ResMed S9 Series Travel Bag via Amazon*


The question is about snoring and intervals of sleep apnea in relation to when to use surgery.  CPAP is the therapy of choice since its invention stopping the need for snoring surgery by being able to treat the sleep apnea non-invasively.

BiPAP  (Bi-level positive airway pressure) is used with Central Sleep Apnea and sometimes a combination with Central Sleep Apnea and Obstructive Sleep Apnea.

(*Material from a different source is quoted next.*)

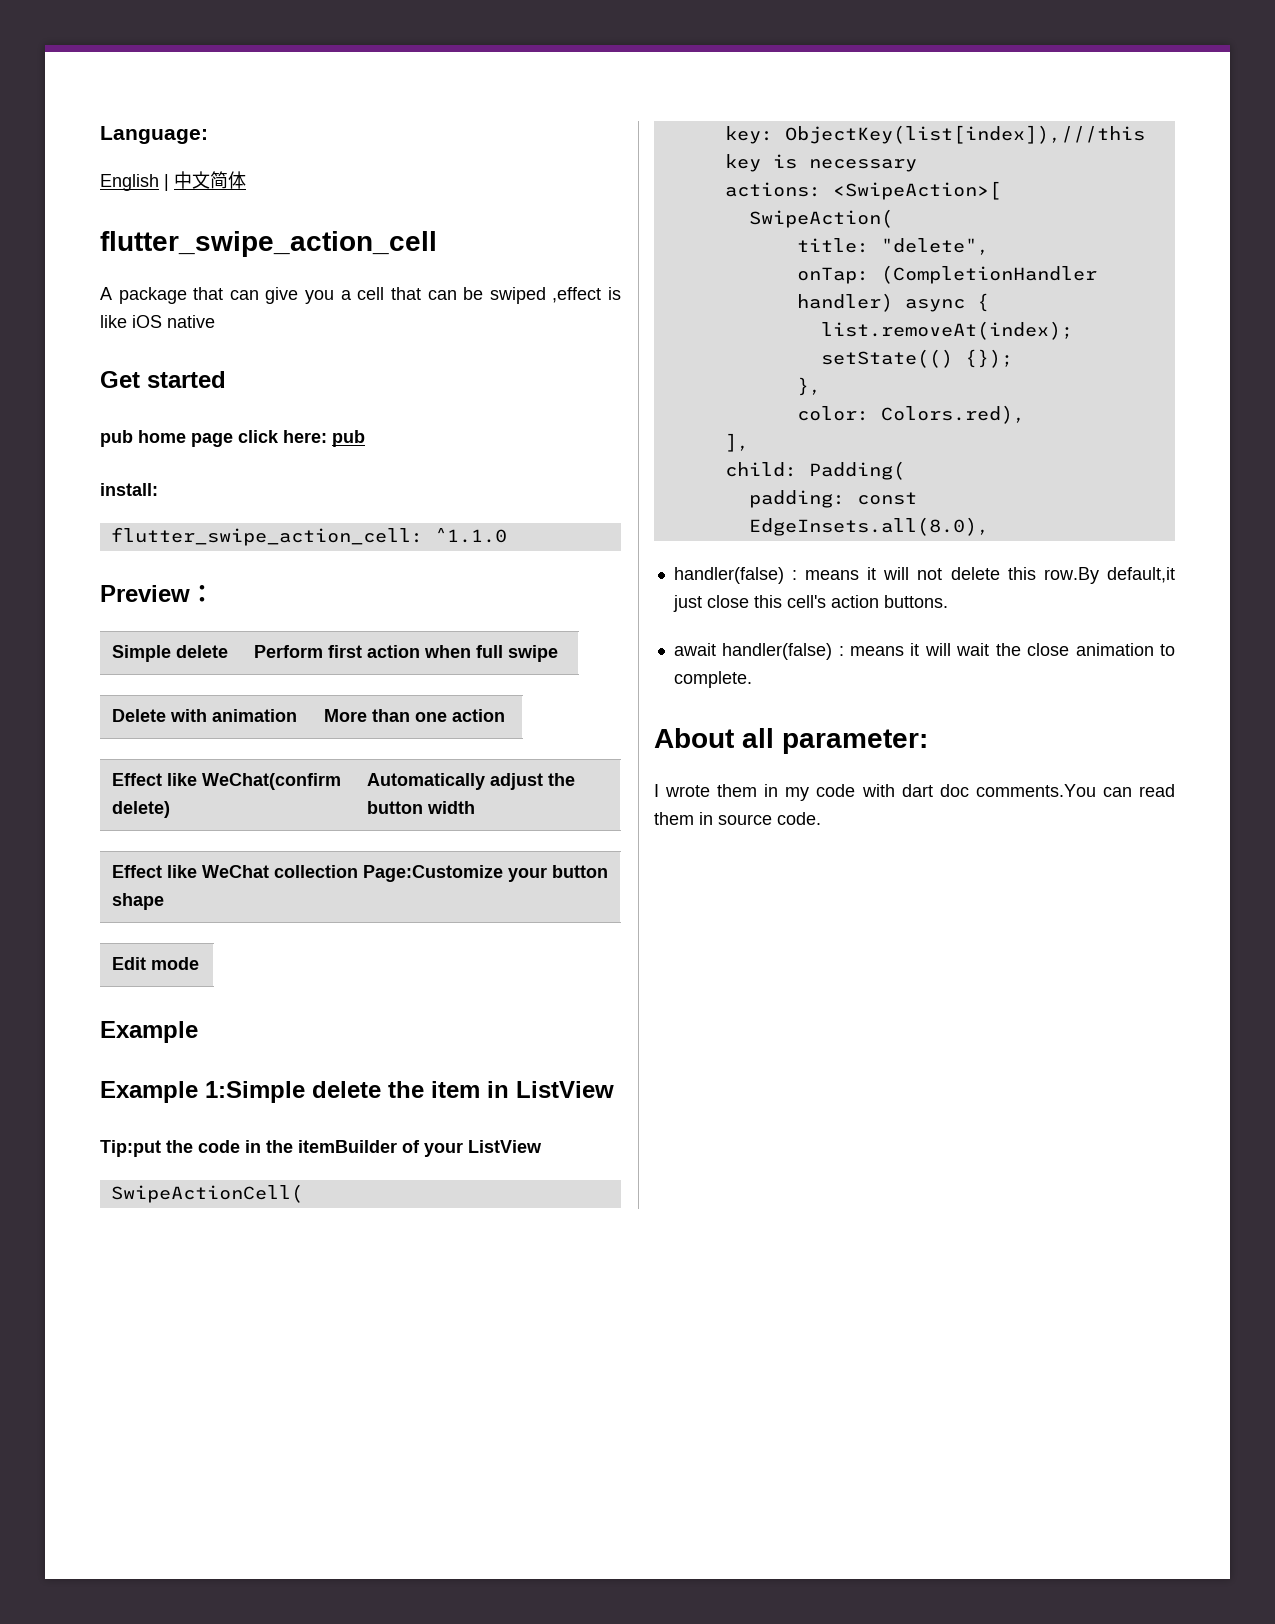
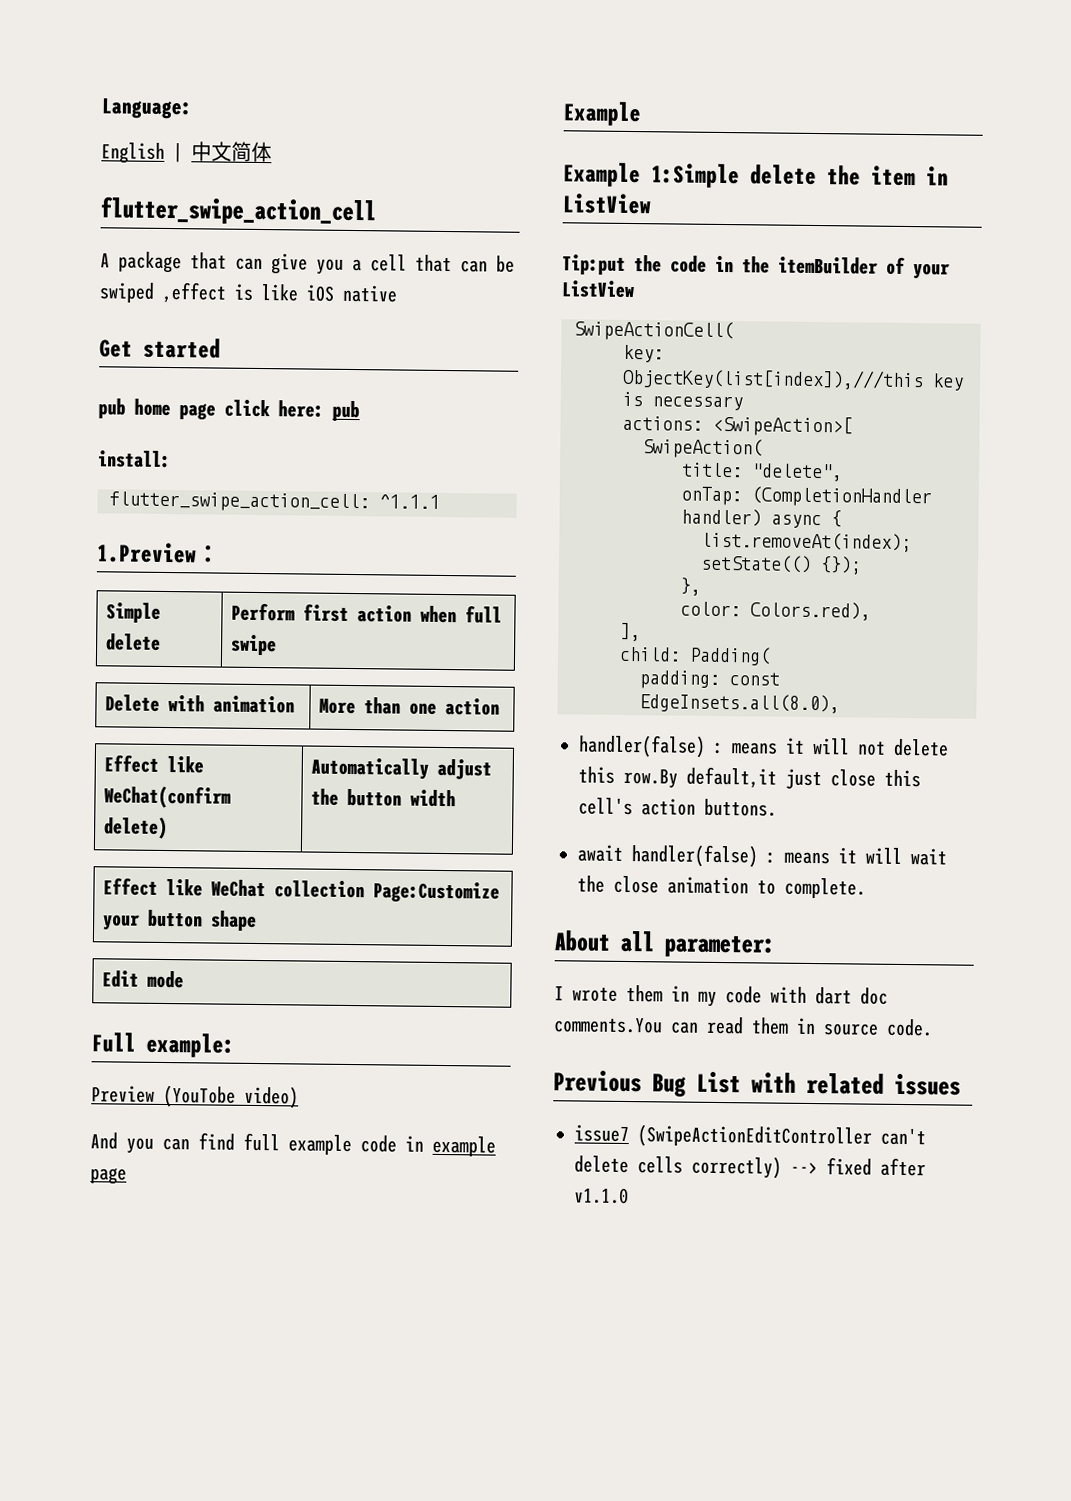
[434,528,507,543] [100,585,190,602] ^1.1.0 // Preview -> [379,494,440,509] [97,542,197,564] ^1.1.1 // 1.Preview
(200, 963) none -> [91,1032,235,1058] [91,1084,299,1109] [90,1132,496,1157] [90,1167,127,1185] // Full example: // Preview (YouTobe video) // And you can find full example code in example page
(821, 818) none -> [553,1070,961,1097] [574,1124,926,1149] [574,1155,926,1179] [574,1187,629,1205] // Previous Bug List with related issues // issue7 (SwipeActionEditController can't delete cells correctly) --> fixed after v1.1.0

BiPAP is also used with COPD patients as it is easier from them to breath out against a lower air pressure.  BiPAP can also be set with a back up rate set lower than the patient’s respiratory rate.

Central Sleep Apnea may be associated and include with following conditions: Neurological diseases, Kidney failure, Hypothyroid disease, Congestive heart failure and also brain stem damage through stroke or some other injury.

Snoring is more common with obstructive sleep apnea due to the tissue vibration.  CPAP (Continuous positive airway pressure) is almost always been shown to be the therapy of choice.  When others in the house hear you snoring through a closed door you know it is time to get checked by your physician.

CPAP does not have a back up respiratory rate set.  CPAP is to keep the airway open through continuous airway pressure.  CPAP machines can have a ramp setting to make it easier to use as the pressure increases slowly allowing the patient to adjust to the constant flow of air.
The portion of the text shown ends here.